# Copyright (C) 2013-2021 Yuchen Pei.

# Permission is granted to copy, distribute and/or modify this
# document under the terms of the GNU Free Documentation License,
# Version 1.3 or any later version published by the Free Software
# Foundation; with no Invariant Sections, no Front-Cover Texts, and
# no Back-Cover Texts. You should have received a copy of the GNU
# Free Documentation License. If not, see <https://www.gnu.org/licenses/>.

# This work is licensed under the Creative Commons Attribution-ShareAlike 4.0 International License. To view a copy of this license, visit http://creativecommons.org/licenses/by-sa/4.0/ or send a letter to Creative Commons, PO Box 1866, Mountain View, CA 94042, USA.

#+title: Discriminant analysis

#+DATE: <2019-01-03>

In this post I talk about the theory and implementation of linear and
quadratic discriminant analysis, classical methods in statistical
learning.

*Acknowledgement*. Various sources were of great help to my
understanding of the subject, including Chapter 4 of
[[https://web.stanford.edu/~hastie/ElemStatLearn/][The Elements of
Statistical Learning]],
[[http://cs229.stanford.edu/notes/cs229-notes2.pdf][Stanford CS229
Lecture notes]], and
[[https://github.com/scikit-learn/scikit-learn/blob/7389dba/sklearn/discriminant_analysis.py][the
scikit-learn code]]. Research was done while working at KTH mathematics
department.

/If you are reading on a mobile device, you may need to "request desktop
site" for the equations to be properly displayed. This post is licensed
under CC BY-SA and GNU FDL./

** Theory
   :PROPERTIES:
   :CUSTOM_ID: theory
   :ID:       69be3baf-7f60-42f2-9184-ee8840eea554
   :END:
Quadratic discriminant analysis (QDA) is a classical classification
algorithm.

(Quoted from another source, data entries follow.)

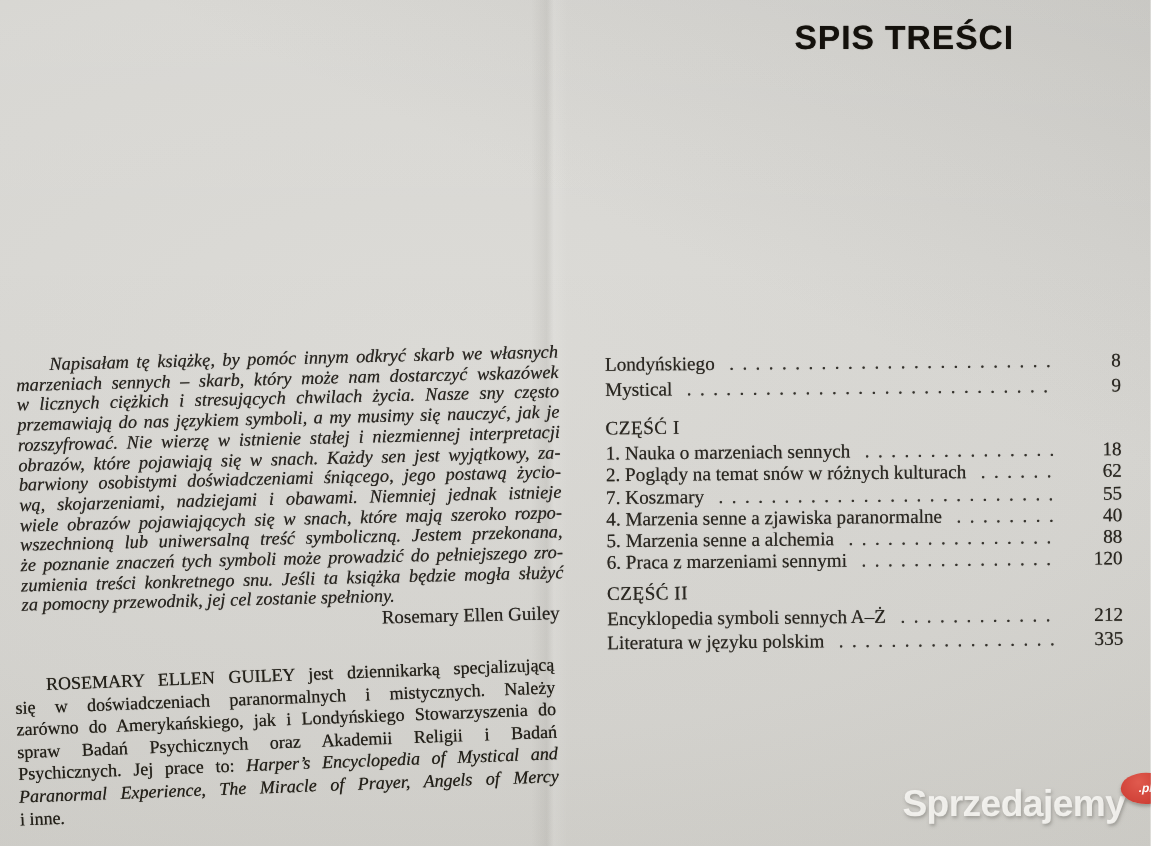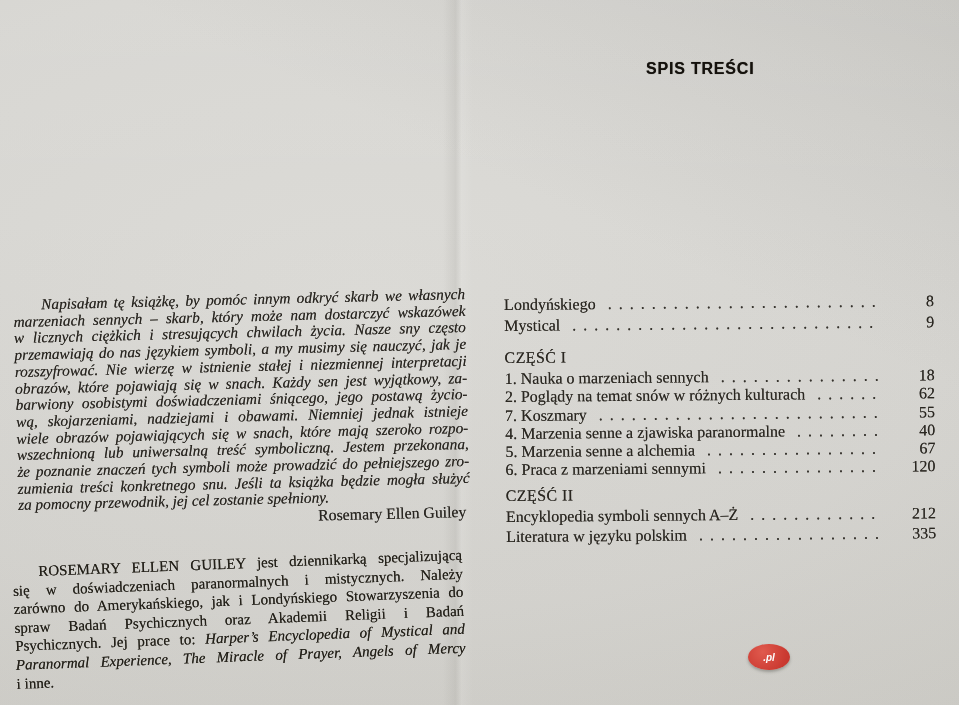"SPIS TREŚCI" .spis-title { font-size: 16px -> 28px; left: 646px -> 662px; margin-top: 44px -> none }
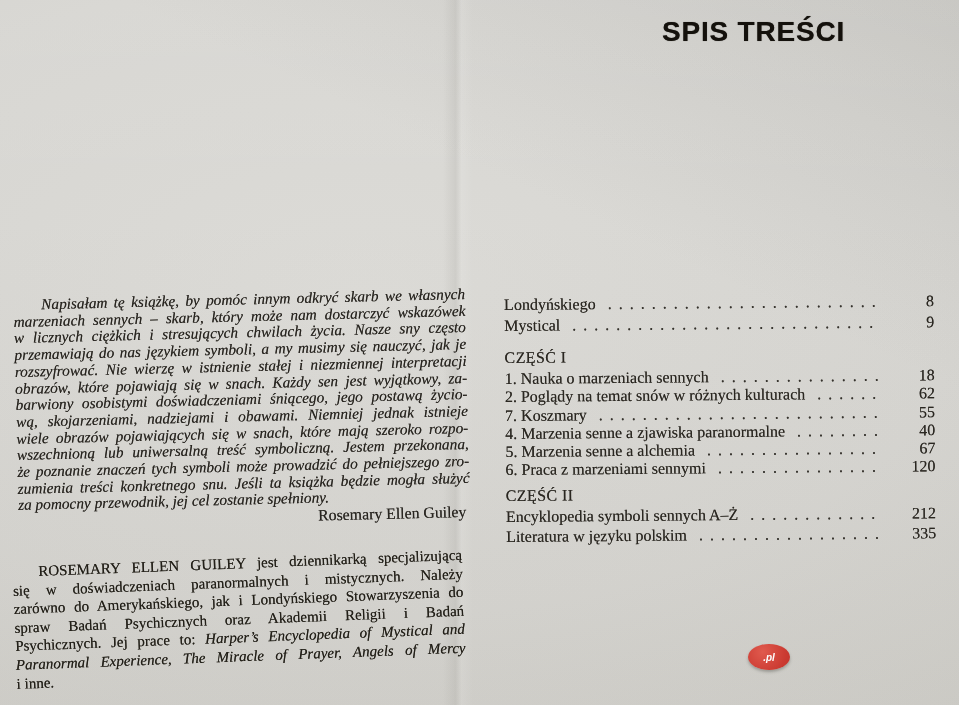"67" span.pg { text: 67 -> 88 }
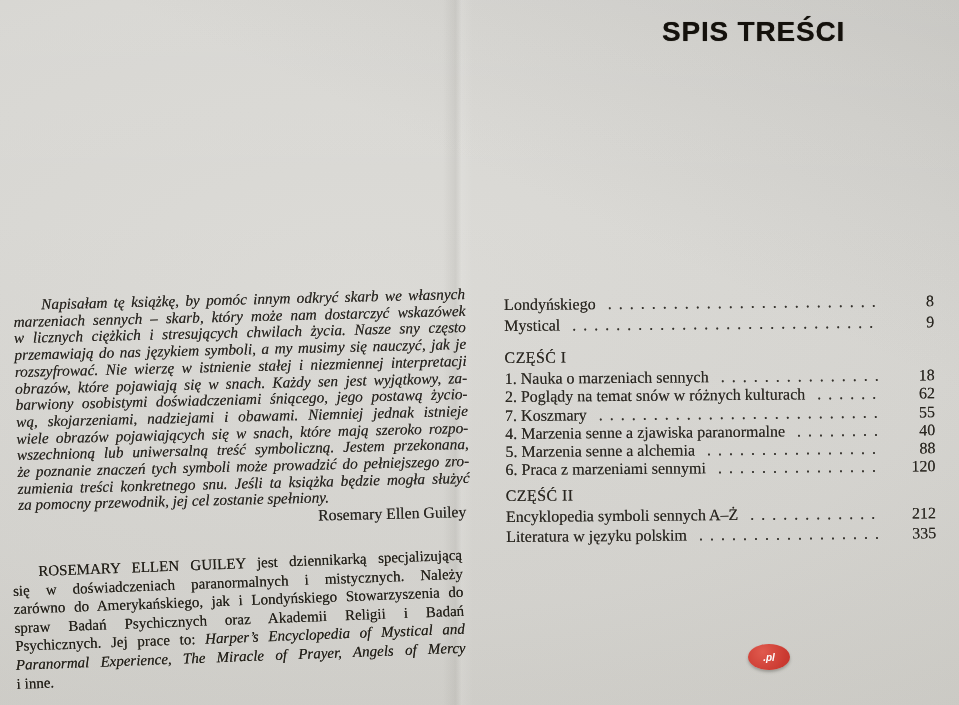"Sprzedajemy" span.wm-word { html: none -> <span>Sprzedajemy</span> }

It assumes that the data is generated by Gaussian
distributions, where each class has its own mean and covariance.

$$(x | y = i) \sim N(\mu_i, \Sigma_i).$$

It also assumes a categorical class prior:

$$\mathbb P(y = i) = \pi_i$$

The log-likelihood is thus

$$\begin{aligned}
\log \mathbb P(y = i | x) &= \log \mathbb P(x | y = i) \log \mathbb P(y = i) + C\\
&= - {1 \over 2} \log \det \Sigma_i - {1 \over 2} (x - \mu_i)^T \Sigma_i^{-1} (x - \mu_i) + \log \pi_i + C', \qquad (0)
\end{aligned}$$

where $C$ and $C'$ are constants.

Thus the prediction is done by taking argmax of the above formula.

In training, let $X$, $y$ be the input data, where $X$ is of shape
$m \times n$, and $y$ of shape $m$. We adopt the convention that each
row of $X$ is a sample $x^{(i)T}$. So there are $m$ samples and $n$
features. Denote by $m_i = \#\{j: y_j = i\}$ be the number of samples in
class $i$. Let $n_c$ be the number of classes.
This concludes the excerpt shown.